Ficção científica segue em modo chefe final: na segunda semana, “A Última Casa” manteve a liderança global na Netflix e agora mira virar um dos maiores sucessos do ano.
- Segunda semana: por que a ficção científica ainda tá mandando
- 61 milhões em duas semanas: o número que importa
- Crítica e público: o “quase” que não derrubou o hype
- Brasileiros na parada: Elize e Nando Entre Dois Mundos
- Vai entrar na lista dos maiores sucessos de 2026?
Da sala do nerd ao top da plataforma: como medir um hit de streaming
Se você acha que hit de Netflix é só estreia bombando no primeiro fim de semana, calma. O jogo real começa depois. A segunda semana mostra se a audiência ficou, se indicou, se voltou e se o “vamos ver” virou sessão maratona. E, desta vez, a ficção científica fez o dever de casa: manteve tração global e recolocou o gênero no centro do ringue.
Segunda semana: por que a ficção científica ainda tá mandando
Na Netflix, “A Última Casa” virou aquele tipo de produção que cresce no feed. O filme de ficção científica, com Wagner Moura e Greta Lee, continuou na liderança entre os mais vistos e ganhou fôlego depois do lançamento.

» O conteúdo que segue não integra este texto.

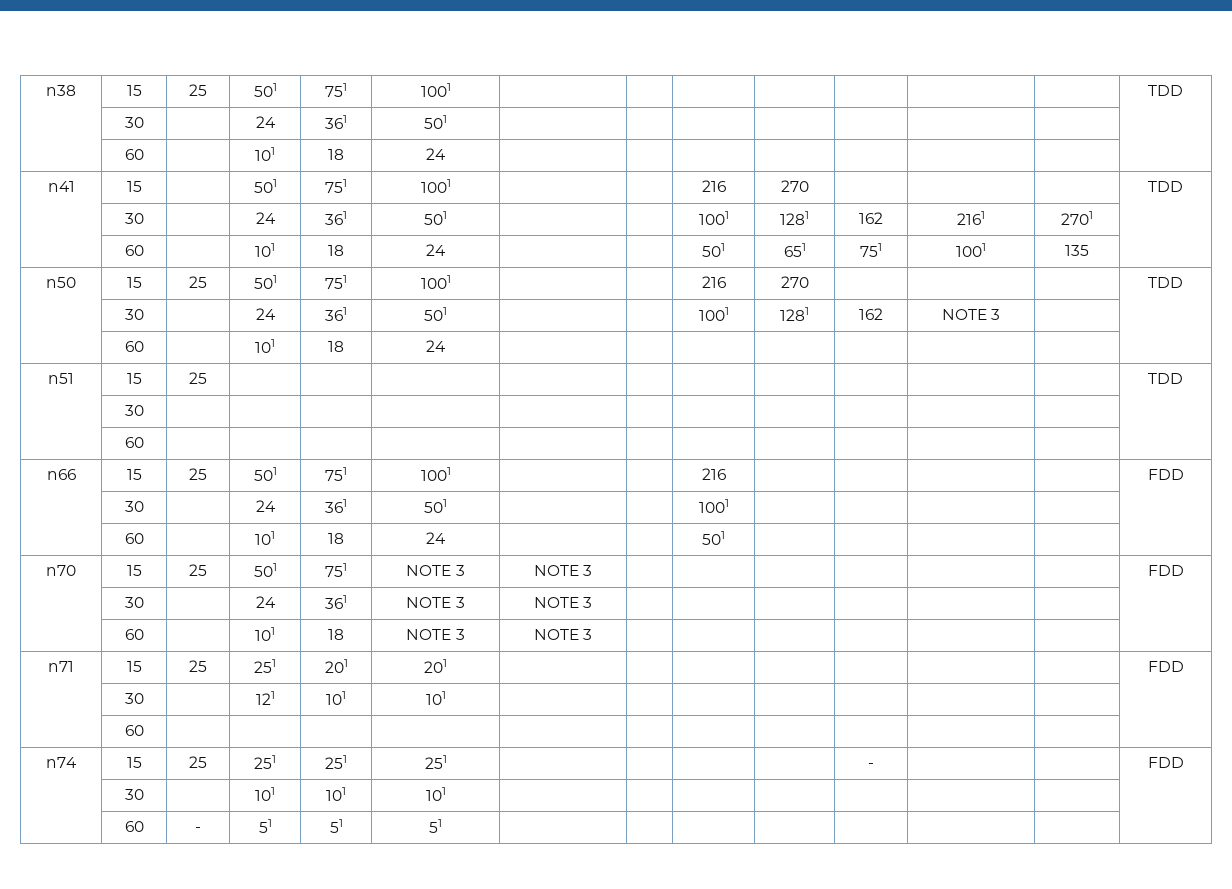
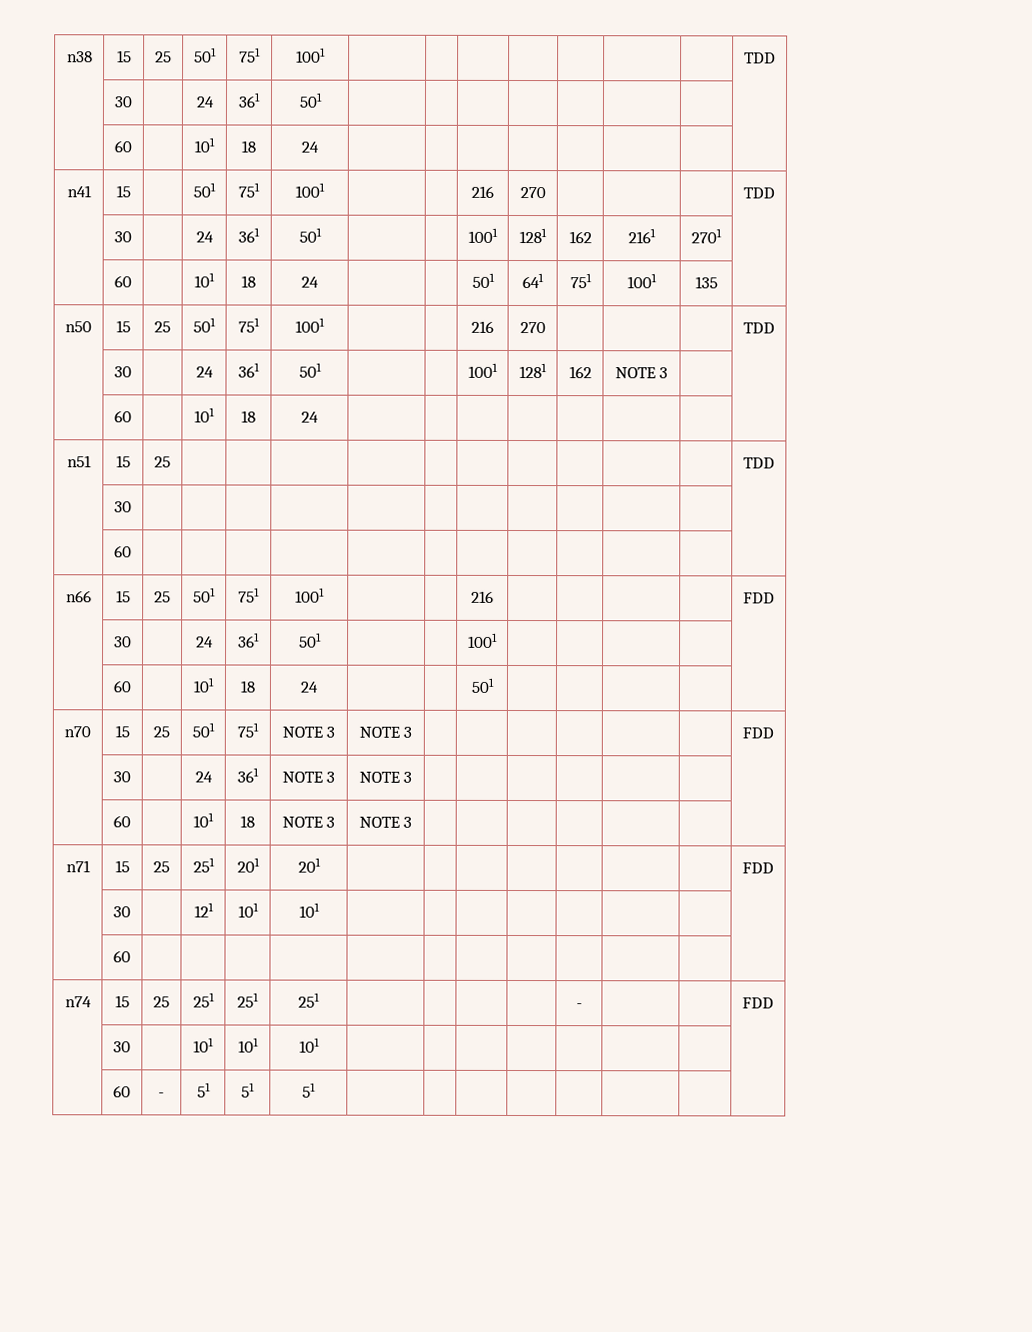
- | 60 | | 101 | 18 | 24 | | | 501 | 651 | 751 | 1001 | 135 |
+ | 60 | | 101 | 18 | 24 | | | 501 | 641 | 751 | 1001 | 135 |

O detalhe geek é o seguinte: segunda semana costuma revelar se existe efeito “conversa de corredor”, meme silencioso e recomendação orgânica. E, pelo ritmo de visualizações, o público parece ter tratado o longa como um daqueles “ok, só mais um episódio” em versão cinematográfica.
61 milhões em duas semanas: o número que importa
A obra chegou a 61 milhões de visualizações totais no mundo inteiro em sua segunda semana no catálogo. A conta considera os 27,5 milhões somados nos primeiros três dias após o lançamento, que aconteceu em 7 de agosto, e mais 33,5 milhões entre 10 e 16 de agosto.
Traduzindo do idioma de analytics para o nosso: não foi só curiosidade inicial. Teve continuidade, que costuma ser o melhor termômetro de “isso é bom o bastante pra ficar na lista”. E, com menos de dez dias em cartaz, o longa já entra na rota de destaque do balanço anual da plataforma.
Crítica e público: o “quase” que não derrubou o hype
Ok, aqui tem o plot twist longe da tela: os índices de aprovação foram baixos, com 21% da crítica e 28% do público no Rotten Tomatoes. Só que, como todo nerd já aprendeu, nota de crítica nem sempre vira sentença. Às vezes é só choque de expectativa.
Nesse caso, o que parece ter pesado a favor foi a combinação “nome forte” mais “premissa sci-fi com gancho”. Wagner Moura carrega presença de tela, Greta Lee entrega tensão e ritmo, e o filme segura a atenção com um tipo de narrativa que faz o espectador querer entender o que vem depois.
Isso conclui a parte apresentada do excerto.